Il y en a quelques-uns, parmi les mélomanes torontois, qui ont dû être surpris de constater que la prochaine série de concerts de leur orchestre baroque préféré, Tafelmusik, n’aurait pas lieu dans l’enceinte familière de l’ancienne église Trinity St. Paul, mais bien à Koerner Hall, notre plus nouvelle – et plus somptueuse – salle de concert.
Si ce déménagement, même provisoire, est motivé par des considérations pratiques (accueillir plus de musiciens et de choristes sur scène – et plus de spectateurs dans la salle!), il convient d’y voir aussi un passage symbolique: en effet, c’est avec la Neuvième, complétée en 1824, que Beethoven annonça catégoriquement que le XIXe siècle était arrivé. Après s’être imposé comme le prolongement logique de Mozart et Haydn, il ouvrait la voie aux grandeurs de Brahms et du Romantisme.

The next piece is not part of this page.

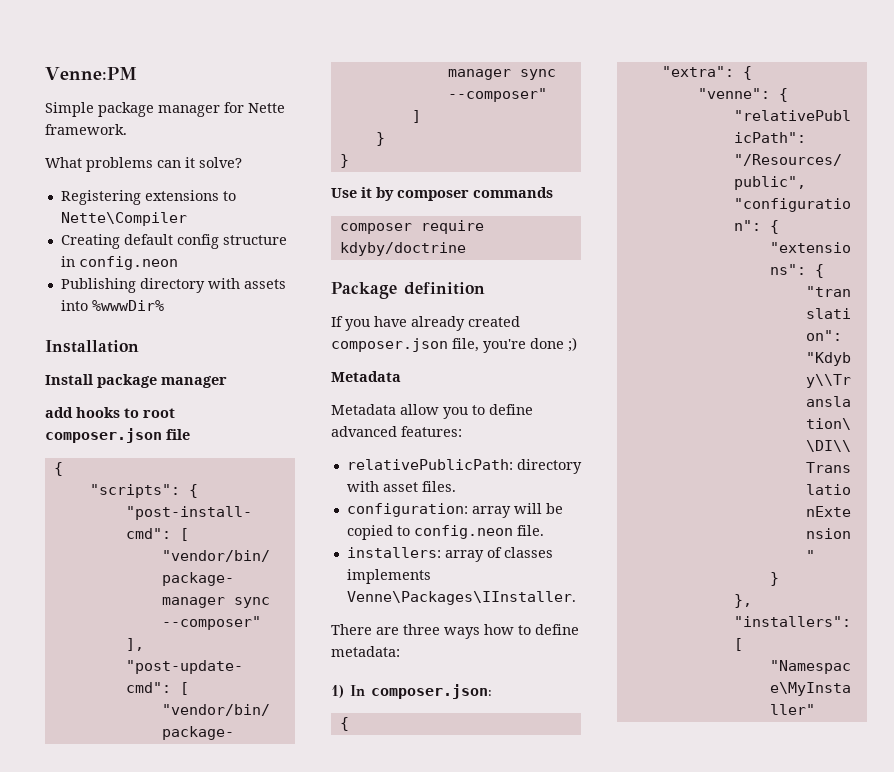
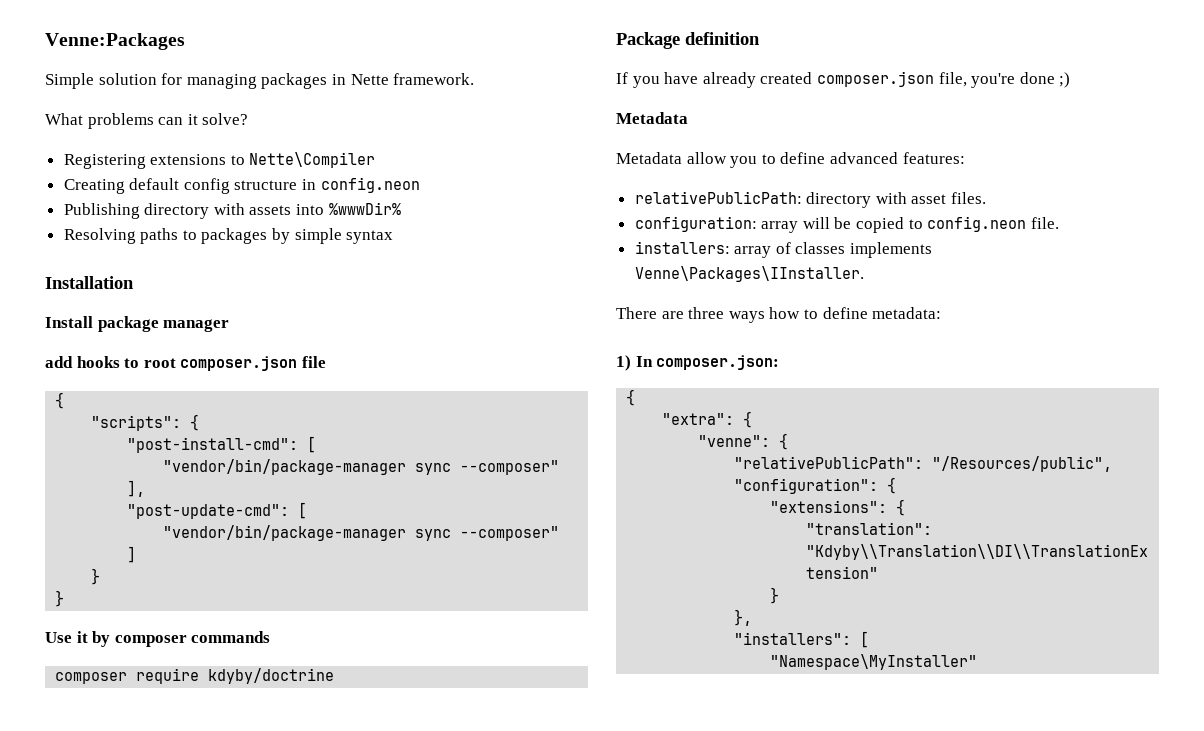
[45,67,137,80] Venne:PM -> [45,33,185,50] Venne:Packages
[98,102,244,117] package manager for -> [98,73,346,89] solution for managing packages in
(164, 305) none -> [63,228,394,244] // Resolving paths to packages by simple syntax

Une pareille révolution, pour s’épanouir, ne pouvait s’accomoder d’un espace exigu!
La Neuvième tant attendue de Tafelmusik marque aussi la culmination d’un travail entamé par l’orchestre il y a plus de douze ans. Bien sûr, il ne s’agit pas de la première fois qu’un orchestre baroque s’attaque à Beethoven, mais pour le public torontois, plus habitué aux versions du TSO, l’approche de Tafelmusik a fait l’effet d’une révélation.
Les symphonies de Beethoven sont jalonnées de moments charnières: la Troisième annonçait la fusion du langage musical et des discours littéraire et pictural; la Septième et son déchirant Alegretto explorait un espace émotionnel jusque là insondé.
Pourtant, c’est avec la Neuvième que Beethoven marquait irrévocablement l’indépendance de l’Artiste face aux contraintes et aux conventions de son temps.